Given the vapour pressure of 40 HPa, IPOPA is not a highly volatile substance and the availability for inhalation as a vapour is limited. Once in the respiratory tract, the very hydrophilic substance may be retained within the mucus, and subsequently absorption may occur. Absorption directly across the respiratory tract epithelium by passive diffusion is favoured in view of the moderate log Kow value. Based on the above considerations, the inhalatory absorption factor is set to 100%.

Dermal absorption

In view of its high water solubility and moderate log Kow, penetration into the lipid-rich stratum corneum and hence dermal absorption might be limited although its physical form (liquid) and low molecular weight (< 200) favour dermal absorption.

As IPOPA is a corrosive substance, absorption/penetration will be enhanced. In addition, IPOPA has been identified as a skin sensitiser. It can be concluded that uptake must have been occurred although it may only have been a small fraction of the applied dose.

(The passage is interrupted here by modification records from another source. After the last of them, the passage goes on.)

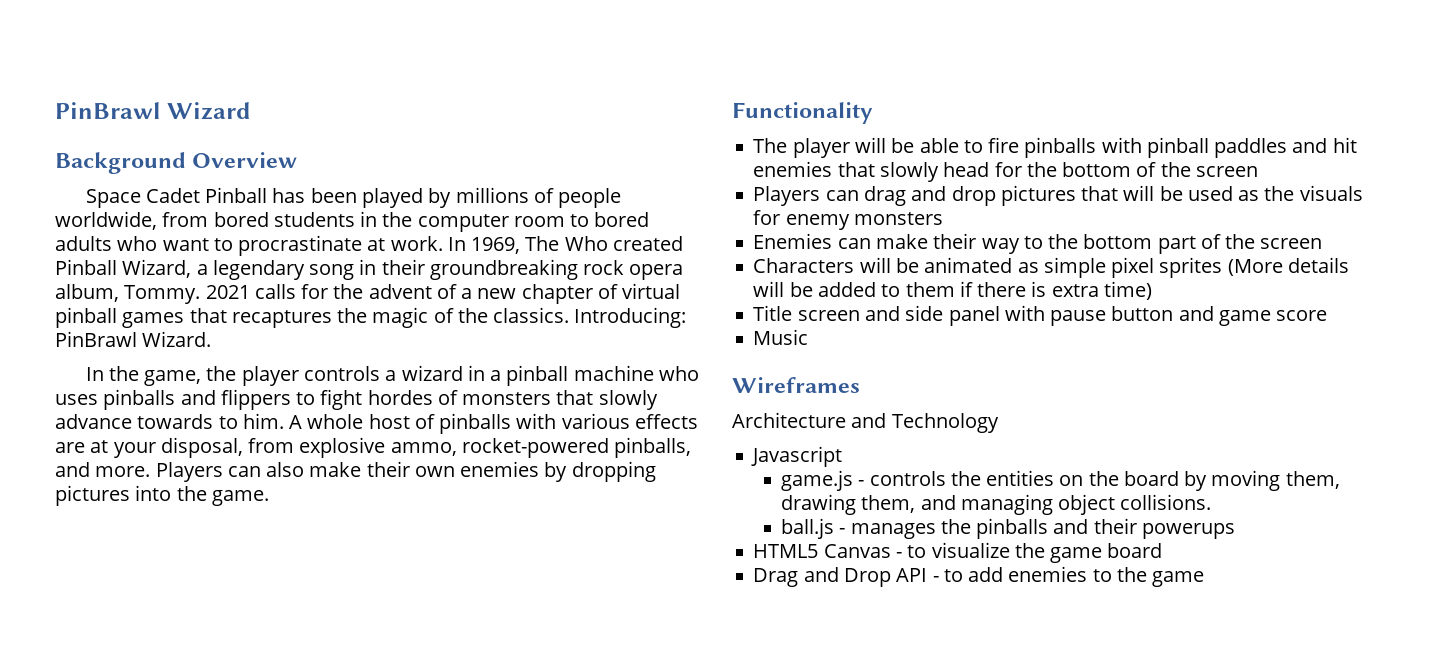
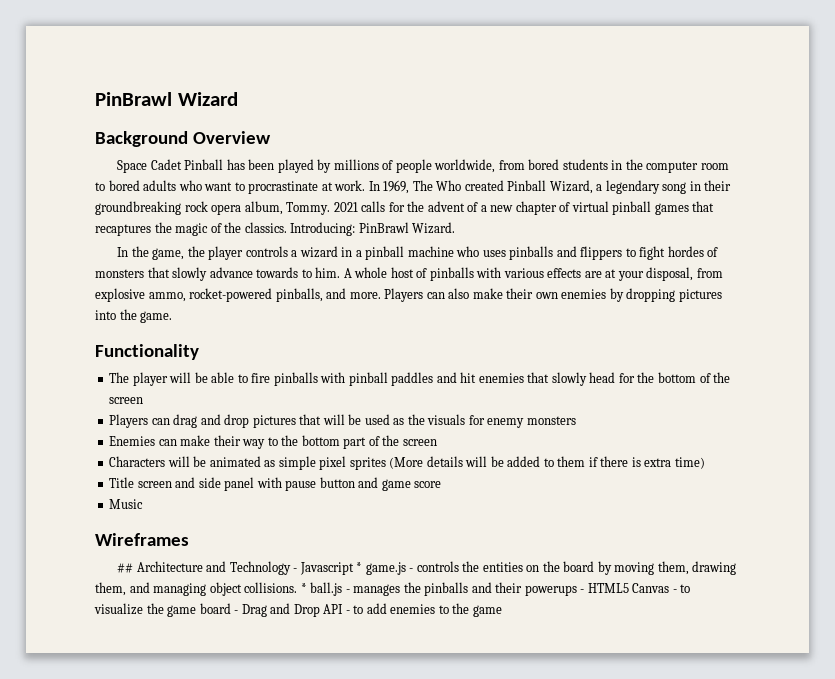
(860, 385) none -> [117,563,134,573] ##
(999, 423) // -> [293,568,298,572] -
(843, 456) // -> [356,562,363,572] *
(1212, 502) // -> [300,583,307,593] *
(1235, 531) // -> [580,589,585,593] -
(1163, 550) // -> [234,610,239,614] -

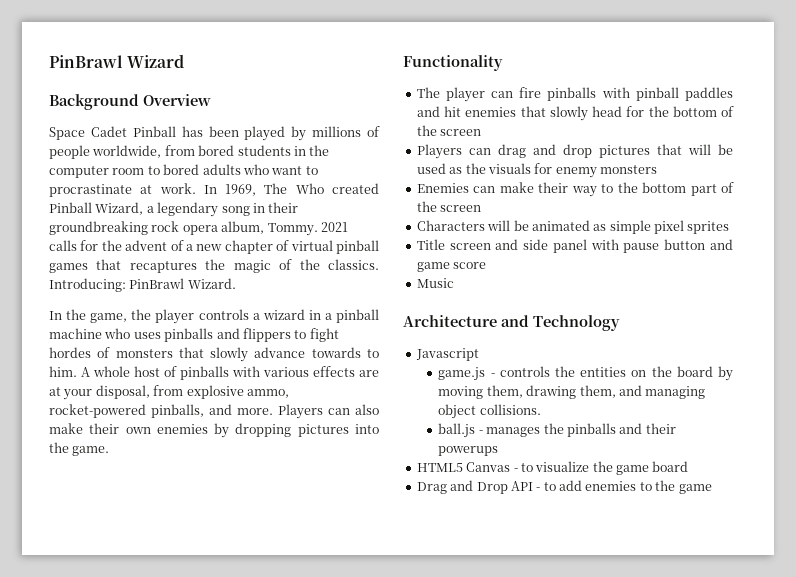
[169,372,248,383] will be able to -> [491,91,514,98] can
[389,456,705,469] (More details will be added to them if there is extra time) -> (730, 227) none
[95,533,189,546] [117,563,134,573] Wireframes // ## -> (454, 283) none
[293,568,298,572] - -> (620, 323) //
[356,562,363,572] * -> (479, 354) //
[300,583,307,593] * -> (541, 409) //
[580,589,585,593] - -> (499, 451) //
[234,610,239,614] - -> (689, 466) //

Generally default values of 10% and 100% are used for dermal absorption, based on molecular weight and log Kow value (ECHA guidance on IR&CSA, R.7c). The dermal absorption factor might therefore set to 100% (default), based on a molecular weight < 500 and a log Kow in the range of -1 to 4. However it is also generally acknowledged that dermal absorption will not be higher compared to oral absorption; as a result, the dermal absorption factor for IPOPA is set to 50%. The results of the toxicity studies do not provide reasons to deviate from this proposed value.



The high water solubility and low molecular weight predict that the substance will distribute widely through the body.



In view of the low log Kow and the high water solubility, IPOPA is not expected to accumulate in the body (lung, adipose tissue, stratum corneum).



Once absorbed, the aliphatic carbons as well as the primary nitrogen will undergo extensive hydroxylation, followed by rapid sulfation or glucuronidation. Direct conjugation at the nitrogen in the parent compound is expected. Also extensive cleavage of the ether bound is anticipated.



Given the high water solubility and low molecular weight, IPOPA and its metabolites will be mainly excreted via the urine.